Unlocking U.S. Equity
To avoid sacrificing their dream vacation home and taking on a host of tax complications, Forget suggests a third option to bridge to better days: snowbirds can unlock the equity they have on their U.S. homes.
Forget says because many snowbirds own their homes outright — and the values of their homes have appreciated over the years — they may not realize they have access to a huge amount of home equity. And better yet, this equity comes in U.S. dollars, which has performed very well recently against its Canadian counterpart. (At press time, 1 USD was worth 1.32 CAD.)
By applying for a U.S. equity home line of credit or simply refinancing their mortgage, people can free up cash and pay the management fees, property tax and insurance on their U.S. homes. Or they can bring the money back to Canada to use for their own purposes. Even better, you’re able to move the cash to your home account without incurring taxes. And you can carry out the transaction through online banking, without leaving the country.
Forget notes that, with low interest rates and a strong U.S. dollar, many Canadians are opting to dip into their U.S. credit.

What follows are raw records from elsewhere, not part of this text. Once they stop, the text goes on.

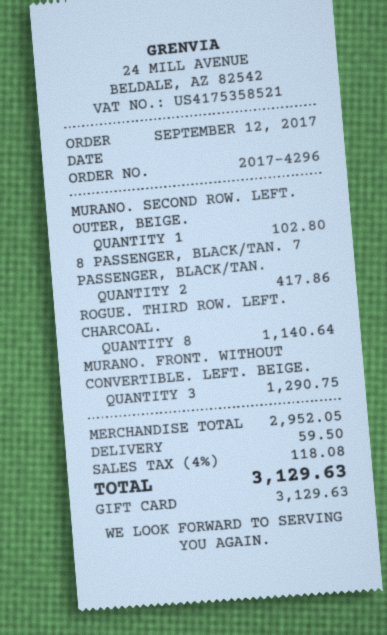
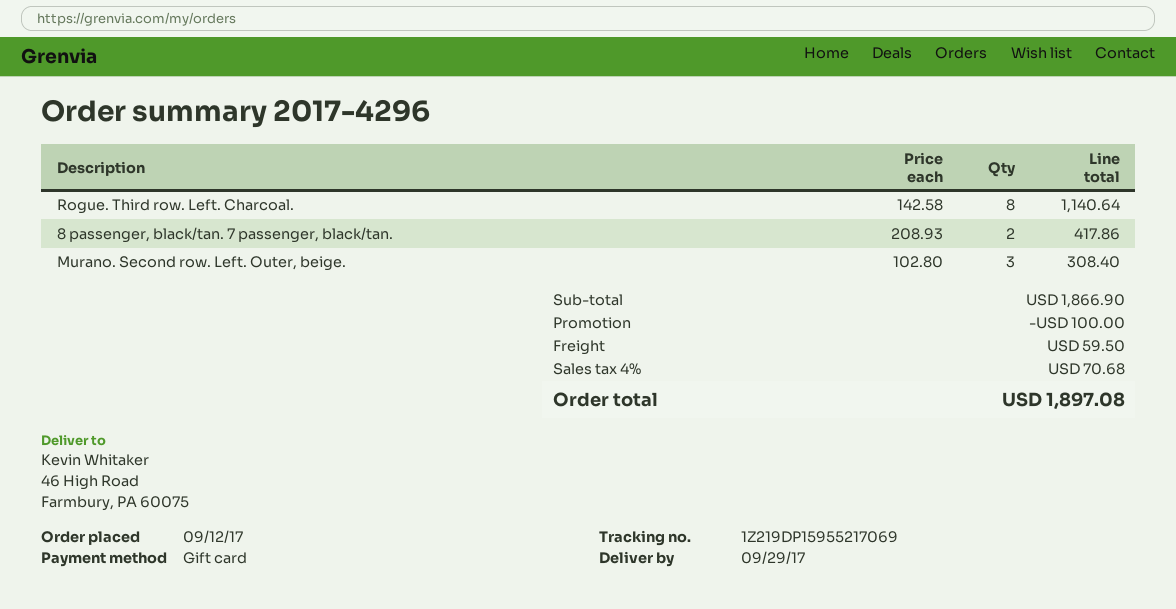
MURANO. SECOND ROW. LEFT. OUTER, BEIGE.: 1 for 102.80 -> 3 for 308.40
MURANO. FRONT. WITHOUT CONVERTIBLE. LEFT. BEIGE.: 3 for 1290.75 -> none
subtotal: 2952.05 -> 1866.90
discount: none -> 100.00
tax: 4% = 118.08 -> 4% = 70.68
total: 3129.63 -> 1897.08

They’re motivated by taking advantage of the value of their property to borrow money at a favourable interest rate and bringing the money back to Canada with a 30-plus per cent bump on the exchange.
“And when they do decide to sell the property down the road, they can pay off any outstanding balance they owe,” he says. Couple this with the fact that with Florida real estate continuing to hold its own, even during the pandemic, there’s a good chance that vacation homes will appreciate in value.
While most Canadian banks that deal with U.S. mortgages will facilitate the home equity line of credit or mortgage re-financing, those considering this option should speak to their financial planner before making their decision.